Work required »
Every line that contains the word "alphan" should be copied from the records below.

·····

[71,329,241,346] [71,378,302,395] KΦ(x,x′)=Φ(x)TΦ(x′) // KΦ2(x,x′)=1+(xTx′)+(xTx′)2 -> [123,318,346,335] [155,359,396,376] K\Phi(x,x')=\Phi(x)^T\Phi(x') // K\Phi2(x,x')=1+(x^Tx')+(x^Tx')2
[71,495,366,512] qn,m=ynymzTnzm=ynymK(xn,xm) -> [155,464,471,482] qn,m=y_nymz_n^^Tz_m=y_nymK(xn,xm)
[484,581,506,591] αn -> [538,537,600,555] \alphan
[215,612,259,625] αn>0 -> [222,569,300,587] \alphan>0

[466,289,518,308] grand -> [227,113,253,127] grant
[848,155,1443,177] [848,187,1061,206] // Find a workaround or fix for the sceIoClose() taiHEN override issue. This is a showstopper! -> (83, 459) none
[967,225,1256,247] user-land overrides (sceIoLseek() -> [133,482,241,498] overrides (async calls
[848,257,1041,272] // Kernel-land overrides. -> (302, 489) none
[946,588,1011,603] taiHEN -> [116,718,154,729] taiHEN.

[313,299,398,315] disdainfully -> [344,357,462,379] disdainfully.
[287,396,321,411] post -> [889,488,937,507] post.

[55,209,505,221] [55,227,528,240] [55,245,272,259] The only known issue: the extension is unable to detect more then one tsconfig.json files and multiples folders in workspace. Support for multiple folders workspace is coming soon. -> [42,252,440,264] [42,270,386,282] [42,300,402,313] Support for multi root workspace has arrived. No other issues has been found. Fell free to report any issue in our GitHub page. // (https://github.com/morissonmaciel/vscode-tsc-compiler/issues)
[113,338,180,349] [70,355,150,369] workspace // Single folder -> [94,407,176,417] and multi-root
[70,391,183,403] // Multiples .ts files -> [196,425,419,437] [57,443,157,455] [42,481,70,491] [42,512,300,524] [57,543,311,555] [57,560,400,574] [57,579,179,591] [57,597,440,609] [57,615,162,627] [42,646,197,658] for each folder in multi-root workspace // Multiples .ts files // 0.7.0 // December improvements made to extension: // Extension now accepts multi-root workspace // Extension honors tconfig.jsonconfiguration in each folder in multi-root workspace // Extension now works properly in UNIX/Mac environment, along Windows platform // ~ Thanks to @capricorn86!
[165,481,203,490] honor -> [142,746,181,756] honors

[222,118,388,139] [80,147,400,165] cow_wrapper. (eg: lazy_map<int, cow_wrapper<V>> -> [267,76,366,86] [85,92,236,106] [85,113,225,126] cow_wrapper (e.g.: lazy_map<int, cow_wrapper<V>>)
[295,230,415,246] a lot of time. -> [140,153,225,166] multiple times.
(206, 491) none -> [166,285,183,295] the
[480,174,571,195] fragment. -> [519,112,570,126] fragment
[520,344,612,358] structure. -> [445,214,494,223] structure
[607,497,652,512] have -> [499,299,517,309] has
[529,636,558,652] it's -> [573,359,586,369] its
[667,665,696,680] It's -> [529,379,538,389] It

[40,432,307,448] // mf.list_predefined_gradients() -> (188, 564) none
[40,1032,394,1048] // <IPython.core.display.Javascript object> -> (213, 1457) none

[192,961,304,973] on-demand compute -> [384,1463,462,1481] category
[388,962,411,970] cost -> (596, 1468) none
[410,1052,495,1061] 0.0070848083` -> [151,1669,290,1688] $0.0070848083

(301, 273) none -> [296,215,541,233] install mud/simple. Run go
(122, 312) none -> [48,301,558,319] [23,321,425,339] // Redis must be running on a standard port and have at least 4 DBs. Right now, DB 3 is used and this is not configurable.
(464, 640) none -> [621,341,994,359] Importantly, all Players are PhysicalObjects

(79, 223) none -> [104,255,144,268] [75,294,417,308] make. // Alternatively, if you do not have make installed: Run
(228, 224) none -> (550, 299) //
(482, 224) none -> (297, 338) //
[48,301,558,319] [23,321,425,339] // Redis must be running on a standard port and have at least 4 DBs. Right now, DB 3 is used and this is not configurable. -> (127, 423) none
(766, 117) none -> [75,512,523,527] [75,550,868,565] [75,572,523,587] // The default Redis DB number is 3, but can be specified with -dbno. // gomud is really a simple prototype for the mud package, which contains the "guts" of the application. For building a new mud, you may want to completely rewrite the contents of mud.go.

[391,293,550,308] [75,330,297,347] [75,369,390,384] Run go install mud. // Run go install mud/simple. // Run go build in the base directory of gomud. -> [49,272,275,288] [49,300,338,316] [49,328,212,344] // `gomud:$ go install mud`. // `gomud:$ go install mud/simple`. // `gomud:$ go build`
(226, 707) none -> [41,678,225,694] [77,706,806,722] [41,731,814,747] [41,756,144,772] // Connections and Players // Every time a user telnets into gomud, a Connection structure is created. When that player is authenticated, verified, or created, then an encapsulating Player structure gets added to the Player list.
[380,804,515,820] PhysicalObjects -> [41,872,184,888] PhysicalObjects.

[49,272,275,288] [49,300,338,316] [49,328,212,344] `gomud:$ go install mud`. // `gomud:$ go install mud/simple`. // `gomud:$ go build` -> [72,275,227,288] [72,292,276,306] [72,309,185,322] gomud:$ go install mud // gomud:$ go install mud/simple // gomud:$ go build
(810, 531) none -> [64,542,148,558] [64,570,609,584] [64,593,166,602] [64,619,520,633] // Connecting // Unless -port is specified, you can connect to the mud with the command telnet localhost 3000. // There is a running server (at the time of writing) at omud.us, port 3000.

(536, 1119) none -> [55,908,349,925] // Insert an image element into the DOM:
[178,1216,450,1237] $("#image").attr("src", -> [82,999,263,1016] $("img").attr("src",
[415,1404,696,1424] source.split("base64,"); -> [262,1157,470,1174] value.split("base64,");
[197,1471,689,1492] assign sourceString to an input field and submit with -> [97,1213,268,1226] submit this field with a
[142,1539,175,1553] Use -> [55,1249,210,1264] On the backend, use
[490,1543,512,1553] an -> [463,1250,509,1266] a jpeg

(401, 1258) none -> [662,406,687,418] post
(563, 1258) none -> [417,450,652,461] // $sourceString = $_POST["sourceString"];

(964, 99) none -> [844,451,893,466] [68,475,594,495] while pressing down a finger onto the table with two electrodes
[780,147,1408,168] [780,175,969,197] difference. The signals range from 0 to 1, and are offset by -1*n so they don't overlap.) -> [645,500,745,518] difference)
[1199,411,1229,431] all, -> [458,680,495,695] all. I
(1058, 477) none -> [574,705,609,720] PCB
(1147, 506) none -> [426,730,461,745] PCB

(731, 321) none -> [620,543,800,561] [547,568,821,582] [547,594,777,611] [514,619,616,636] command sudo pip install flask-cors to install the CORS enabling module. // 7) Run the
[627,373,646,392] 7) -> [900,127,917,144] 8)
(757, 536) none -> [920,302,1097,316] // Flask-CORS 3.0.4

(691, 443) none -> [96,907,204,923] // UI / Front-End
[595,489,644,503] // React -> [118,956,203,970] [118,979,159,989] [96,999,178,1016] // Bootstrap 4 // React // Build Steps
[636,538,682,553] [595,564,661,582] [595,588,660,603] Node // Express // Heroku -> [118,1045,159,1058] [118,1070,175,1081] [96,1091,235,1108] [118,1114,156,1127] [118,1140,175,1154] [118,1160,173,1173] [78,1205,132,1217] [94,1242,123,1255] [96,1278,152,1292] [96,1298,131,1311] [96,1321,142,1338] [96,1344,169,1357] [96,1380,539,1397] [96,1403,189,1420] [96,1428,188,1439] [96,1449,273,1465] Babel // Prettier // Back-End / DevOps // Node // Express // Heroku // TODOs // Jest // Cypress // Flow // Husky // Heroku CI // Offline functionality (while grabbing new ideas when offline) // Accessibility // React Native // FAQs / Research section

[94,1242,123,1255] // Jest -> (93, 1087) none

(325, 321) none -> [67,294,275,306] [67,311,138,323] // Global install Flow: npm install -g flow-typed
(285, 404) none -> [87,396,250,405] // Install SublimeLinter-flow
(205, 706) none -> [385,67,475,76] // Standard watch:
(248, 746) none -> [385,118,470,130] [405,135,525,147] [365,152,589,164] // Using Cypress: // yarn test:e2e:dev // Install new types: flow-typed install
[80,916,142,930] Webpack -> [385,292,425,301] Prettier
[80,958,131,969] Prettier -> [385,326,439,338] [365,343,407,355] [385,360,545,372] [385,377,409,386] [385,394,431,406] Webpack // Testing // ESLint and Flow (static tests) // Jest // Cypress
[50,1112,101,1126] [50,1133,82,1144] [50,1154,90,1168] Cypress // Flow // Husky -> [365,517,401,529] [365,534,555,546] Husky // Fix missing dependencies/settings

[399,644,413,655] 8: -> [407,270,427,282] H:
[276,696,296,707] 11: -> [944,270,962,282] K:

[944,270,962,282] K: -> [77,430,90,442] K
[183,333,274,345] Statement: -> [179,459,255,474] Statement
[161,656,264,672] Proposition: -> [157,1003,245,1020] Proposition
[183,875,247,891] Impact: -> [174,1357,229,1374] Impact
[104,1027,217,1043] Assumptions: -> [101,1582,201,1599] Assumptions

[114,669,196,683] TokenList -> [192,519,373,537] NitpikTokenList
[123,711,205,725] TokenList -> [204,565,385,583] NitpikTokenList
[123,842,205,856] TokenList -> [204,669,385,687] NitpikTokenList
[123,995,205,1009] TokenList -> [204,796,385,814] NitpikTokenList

·····

Answer box »
[484,581,506,591] αn -> [538,537,600,555] \alphan
[215,612,259,625] αn>0 -> [222,569,300,587] \alphan>0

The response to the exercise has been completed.